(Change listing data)
= = = = = = =
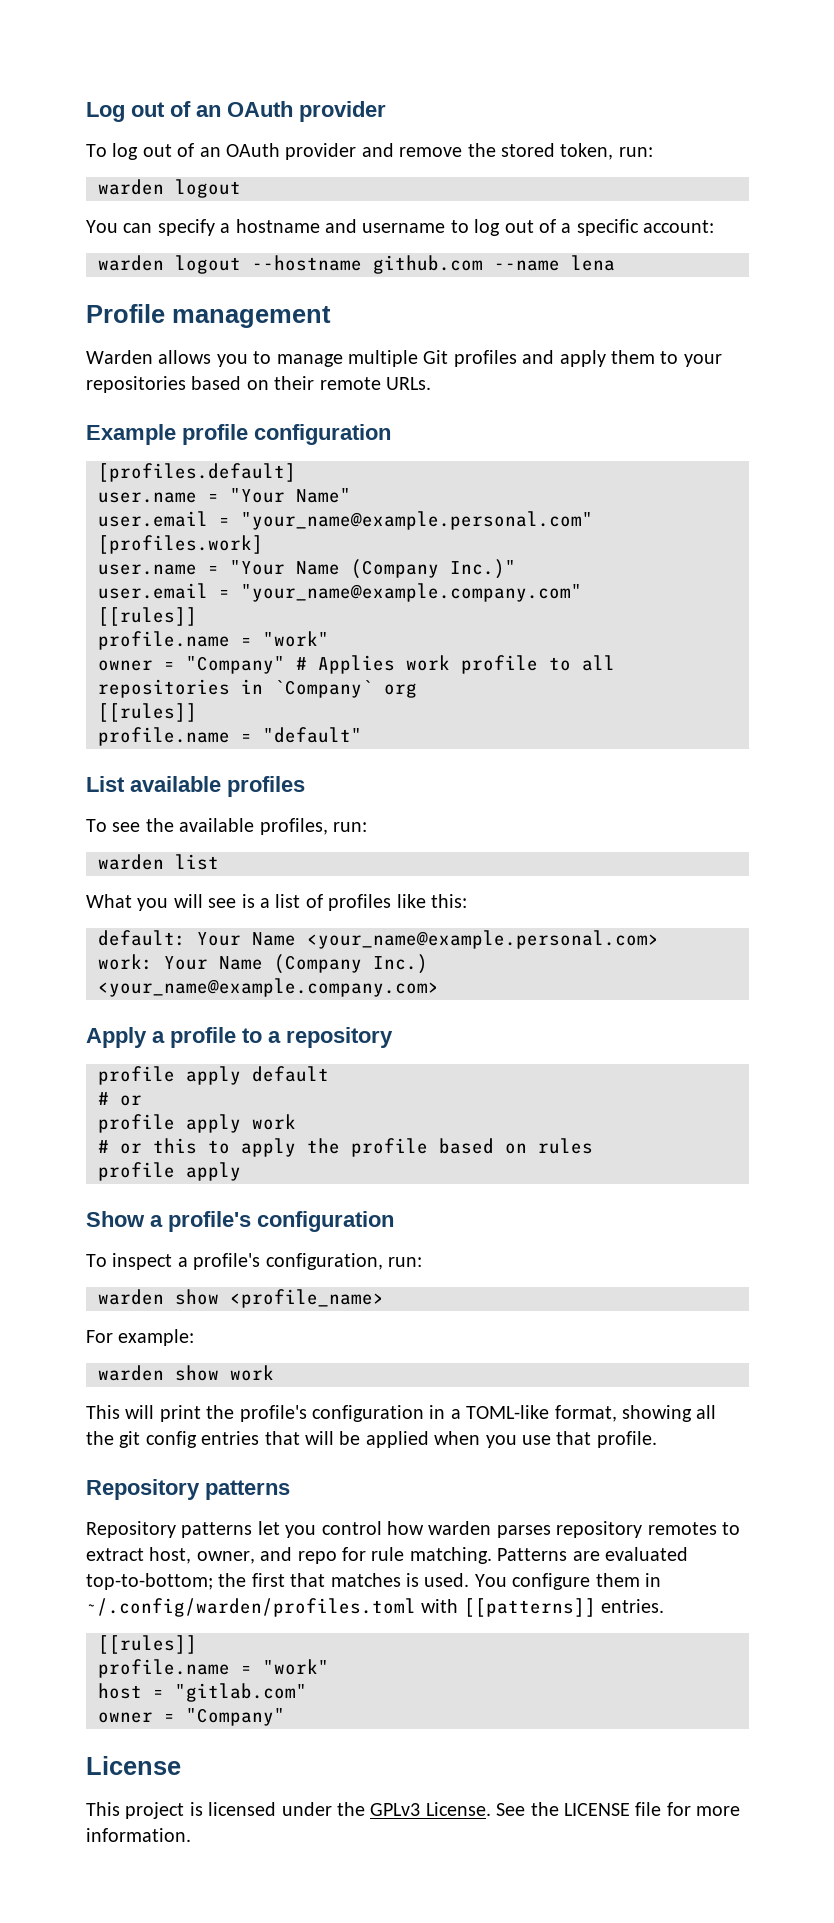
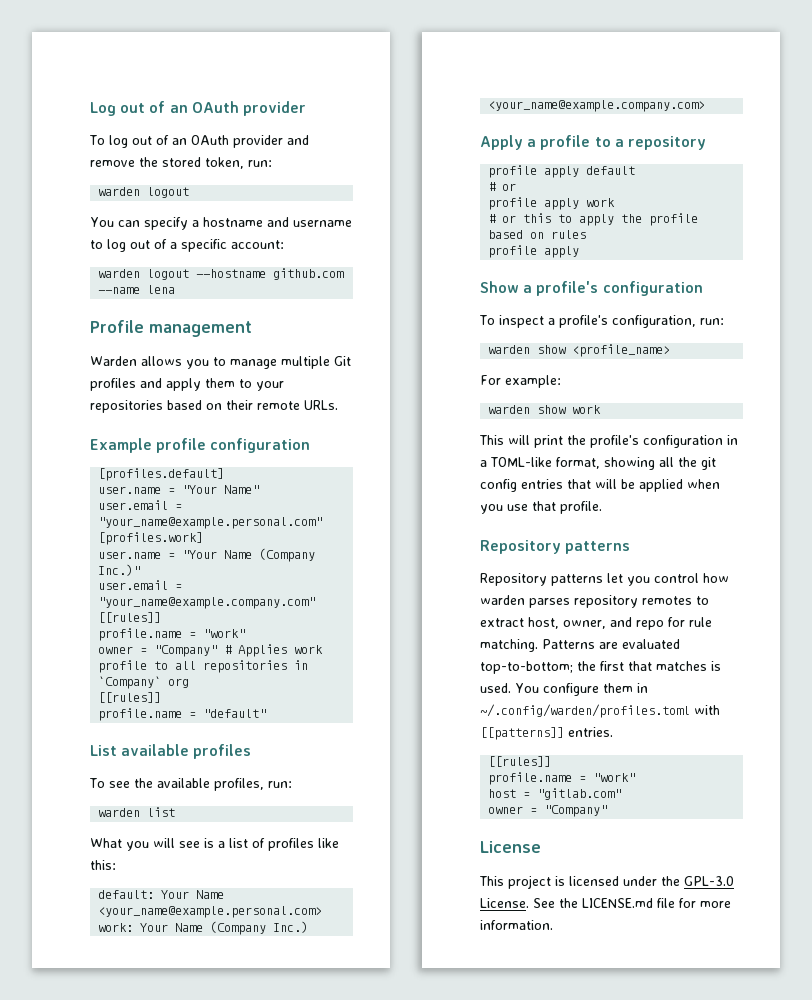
- This project is licensed under the GPLv3 License.
+ This project is licensed under the GPL-3.0 License.
- See the LICENSE file for more information.
+ See the LICENSE.md file for more information.

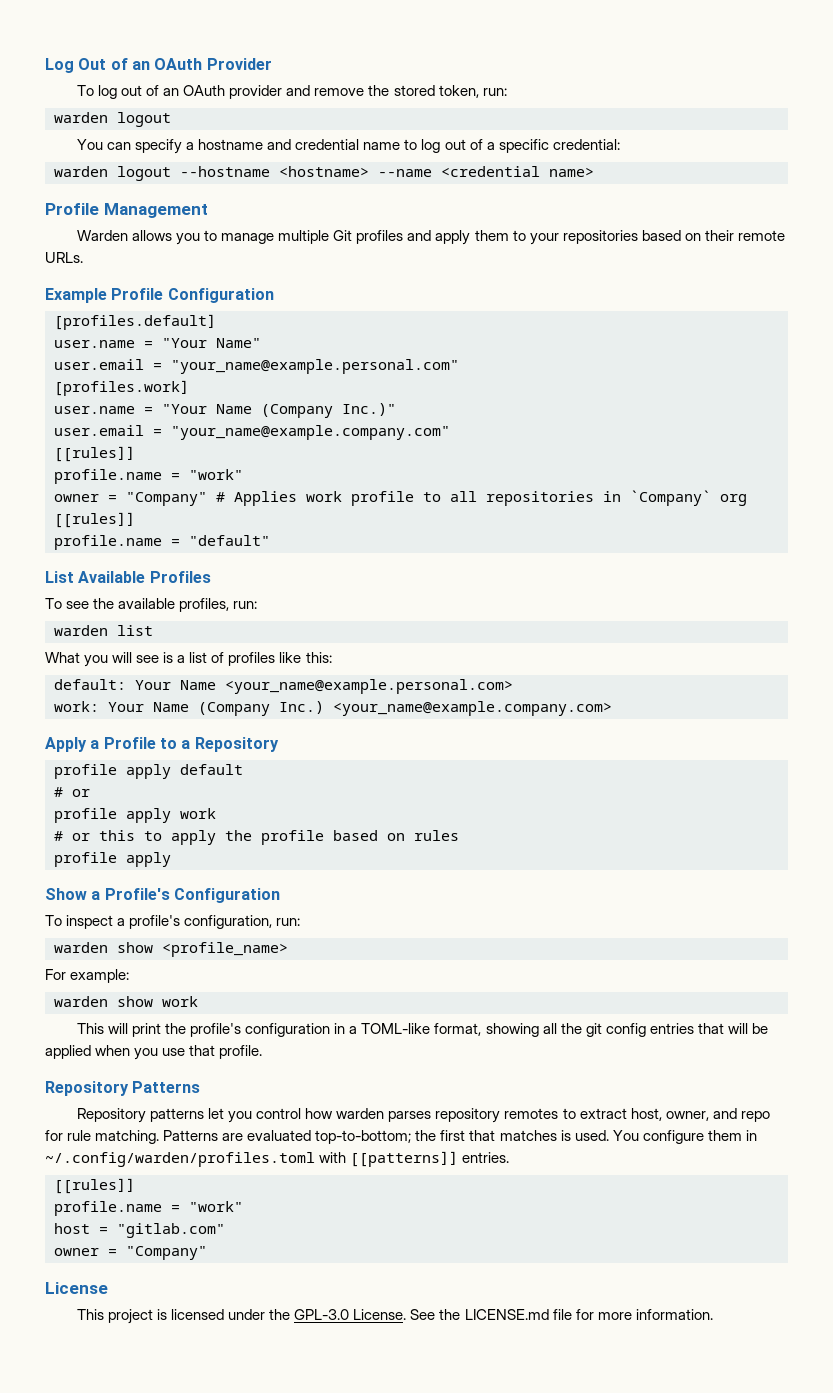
- Log out of an OAuth provider
+ Log Out of an OAuth Provider
- You can specify a hostname and username to log out of a specific account:
+ You can specify a hostname and credential name to log out of a specific credential:
- warden logout --hostname github.com --name lena
- Profile management
+ warden logout --hostname <hostname> --name <credential name>
+ Profile Management
- Example profile configuration
+ Example Profile Configuration
- List available profiles
+ List Available Profiles
- Apply a profile to a repository
+ Apply a Profile to a Repository
- Show a profile's configuration
+ Show a Profile's Configuration
  This will print the profile's configuration in a TOML-like format, showing all the git config entries that will be applied when you use that profile.
- Repository patterns
+ Repository Patterns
= = = = = = =
__What this task involves__.
Please print all the entries exactly as written, but drop the pictures.

__Task output__.
- This project is licensed under the GPLv3 License.
+ This project is licensed under the GPL-3.0 License.
- See the LICENSE file for more information.
+ See the LICENSE.md file for more information.

- Log out of an OAuth provider
+ Log Out of an OAuth Provider
- You can specify a hostname and username to log out of a specific account:
+ You can specify a hostname and credential name to log out of a specific credential:
- warden logout --hostname github.com --name lena
- Profile management
+ warden logout --hostname <hostname> --name <credential name>
+ Profile Management
- Example profile configuration
+ Example Profile Configuration
- List available profiles
+ List Available Profiles
- Apply a profile to a repository
+ Apply a Profile to a Repository
- Show a profile's configuration
+ Show a Profile's Configuration
  This will print the profile's configuration in a TOML-like format, showing all the git config entries that will be applied when you use that profile.
- Repository patterns
+ Repository Patterns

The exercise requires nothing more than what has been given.